I'm looking at Orlando car rentals for the end of June and the cheapest rates online are $288/week, with most in the $300's.  Ouch!  We are staying at Disney and looking at getting a car for just day to take the 4 of us to Harry Potter at Universal.  The cheapest I can find for a subcompact is $48/day, and even the rates on Priceline are sky high right now.  Yikes! Car rentals have just gone through the roof the last couple of years!

--- Rene


----------



## MichaelColey (Jan 4, 2011)

timeos2 said:


> You waste a ton of valuable park time on Disney transportation which is by design. They want to delay you & get your $$ without crowding the parks.


I doubt that it's intentional.  For the number of people they transport and the logistics of it, they really do a very good job.

But I definitely agree that a car is better.


----------



## krmlaw (Jan 4, 2011)

Rene McDaniel said:


> I'm looking at Orlando car rentals for the end of June and the cheapest rates online are $288/week, with most in the $300's.  Ouch!  We are staying at Disney and looking at getting a car for just day to take the 4 of us to Harry Potter at Universal.  The cheapest I can find for a subcompact is $48/day, and even the rates on Priceline are sky high right now.  Yikes! Car rentals have just gone through the roof the last couple of years!
> 
> --- Rene



go on priceline name your own price - its great! we never pay more than $12 a day for a car.


----------



## SuzanneSLO (Jan 4, 2011)

We also rent a car, but don't bother with priceline since there are usually some very attractive deals if you are don't mind booking and rebooking.  Also, we like to have 2 drivers.  I think we paid about $11 per day plus taxes for a full size for 9 days in December.
We stay at BWV, however, and only use the car for water parks, DD and off site.  We walk to HS and Epcot.  -- Suzanne


----------



## Serina (Jan 5, 2011)

We always rent a car - love the ease of getting around.
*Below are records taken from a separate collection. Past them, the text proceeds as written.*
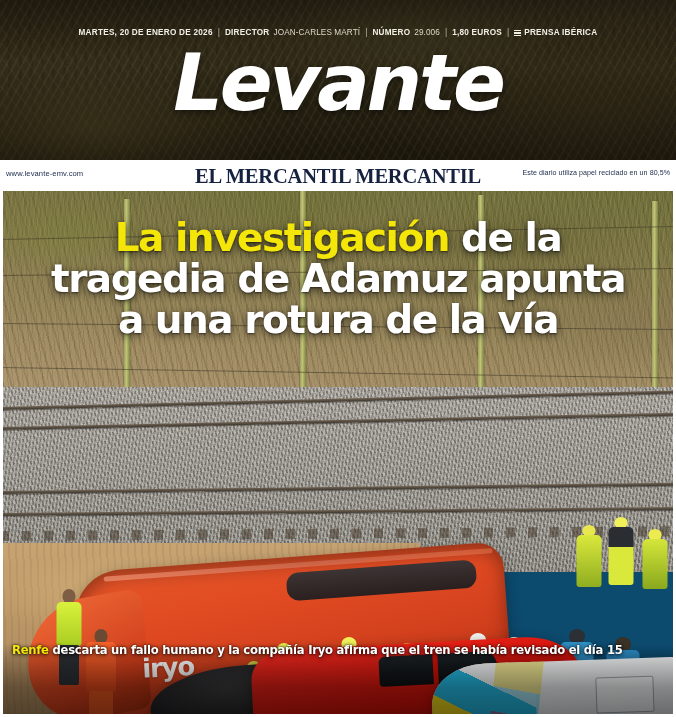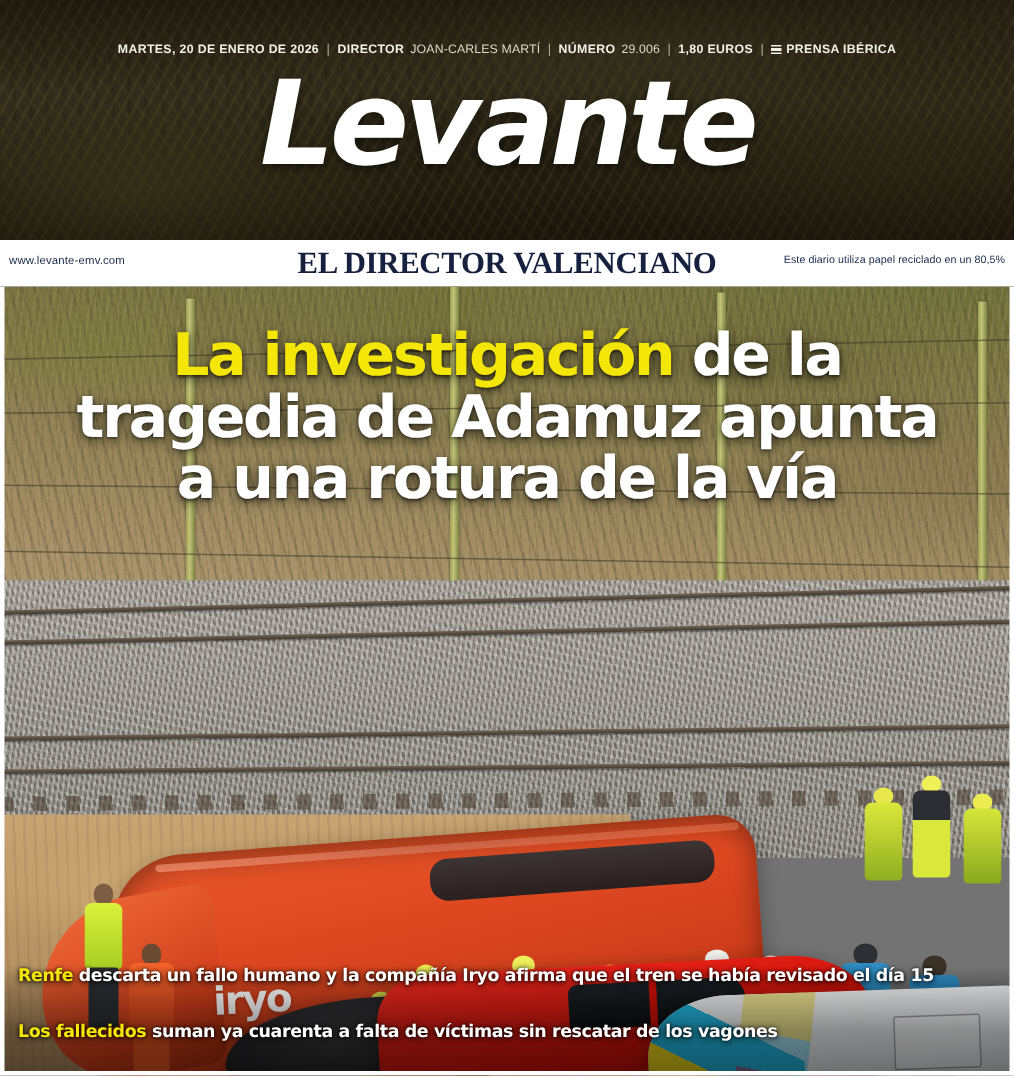"EL DIRECTOR VALENCIANO" span.sub-title { text: DIRECTOR VALENCIANO -> MERCANTIL MERCANTIL }
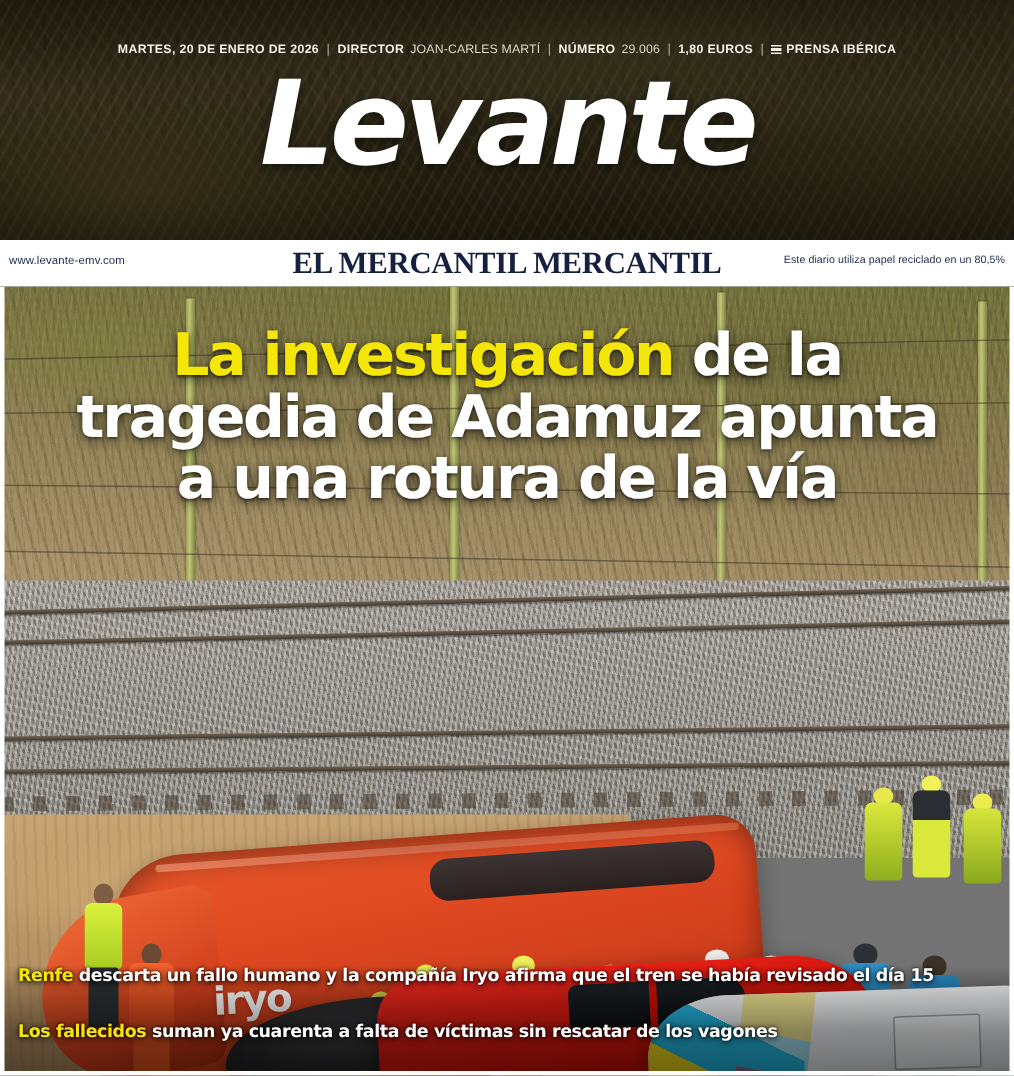"La investigación de la" .photo { background: #737373 -> #0c4a6e }
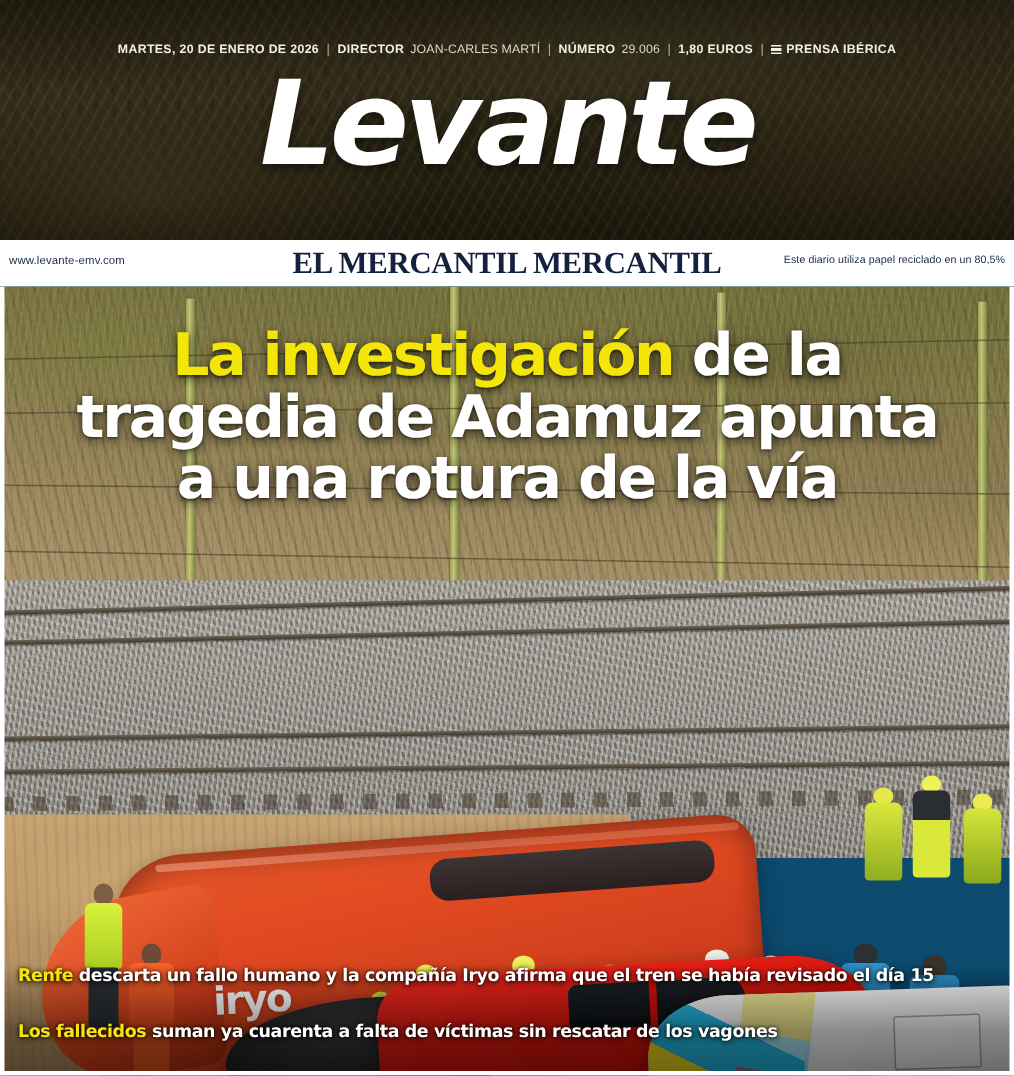"Los fallecidos suman ya cuarenta" div.teaser { html: <div> <span>Los fallecidos</span><span> suman ya cuarenta a falta de víctimas sin rescatar de los vagones</span> </div> -> none }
KRMLAW: You mentioned you rent a car but send your luggage to your resort on the Magical Express...can you go into more detail? We go to Disney often and I'm not familiar with the process (or reason - is it easier?) of sending luggage only. It sounds like it might be a wonderful thing for us to do in the future.


----------



## krmlaw (Jan 5, 2011)

we like not having to lug our luggage around, into the rental car, then to hotel, etc. 

this way, we just get off the plane and pick up our car. we go to DTD for lunch, then back to the resort, where we can check in and find our luggage safe and sound.


----------



## MichaelColey (Jan 5, 2011)

We may have to look into that for luggage when we stay at DVC units.  I always rent from National and am able to pick from the Executive Aisle, which almost always has an SUV or Minivan, but if we're ever stuck with a regular car it can be really hard to get all of our stuff in it.


----------



## SuzanneSLO (Jan 5, 2011)

MichaelColey said:


> We may have to look into that for luggage when we stay at DVC units.  I always rent from National and am able to pick from the Executive Aisle, which almost always has an SUV or Minivan, but if we're ever stuck with a regular car it can be really hard to get all of our stuff in it.



The downside to using ME as a luggage only delivery serivce is when there is a problem with your luggage.  If you don't check in at the airport to take ME, Disney does not know to look for you luggage.  If they don't get the luggage for any reason or your bag is damaged, you might need to go back to the airport and make a claim with your airline for lost or damaged luggage.  You probably need to do this within 24 hours of your arrival at MCO and may need to explain why you left the airport without your luggage in the first place.    If you do have such a problem, Disney will not help you sort it out as their rules are that "The service does not provide luggage-only transfer."

Of course, this does not apply to your return to the airport, where the Resort Airline Checkin service can be used separate from ME.  -- Suzanne


----------



## timeos2 (Jan 5, 2011)

Rene McDaniel said:


> I'm looking at Orlando car rentals for the end of June and the cheapest rates online are $288/week, with most in the $300's.  Ouch!  We are staying at Disney and looking at getting a car for just day to take the 4 of us to Harry Potter at Universal.  The cheapest I can find for a subcompact is $48/day, and even the rates on Priceline are sky high right now.  Yikes! Car rentals have just gone through the roof the last couple of years!
> 
> --- Rene



They are high now but shop extensively, look or deal codes, and you should almost always find one around $150/week + tax. It can take some digging but 99% of the time they do exist.


----------



## chriskre (Jan 5, 2011)

Carolyn said:


> Are there special parking lots for those guests staying on the property? If not isn't driving and parking kind of a pain? Is there a charge to park? FYI, I have never stayed on the Disney property but we will be staying at Animal Kingdom in June....woo hoo!!



You'll be glad you have a car if you are staying in Kidani.  The parking is right under your unit and the resort is huge so if you get stuck with a unit far from the lobby you gotta schlep pretty far without a car.  With the car it's a breeze.  

I drive up since I live in FL but I still use it onsite most of the time unless I'm going to Food & Wine and know I'll be needing a designated driver.   



MichaelColey said:


> We may have to look into that for luggage when we stay at DVC units.  I always rent from National and am able to pick from the Executive Aisle, which almost always has an SUV or Minivan, but if we're ever stuck with a regular car it can be really hard to get all of our stuff in it.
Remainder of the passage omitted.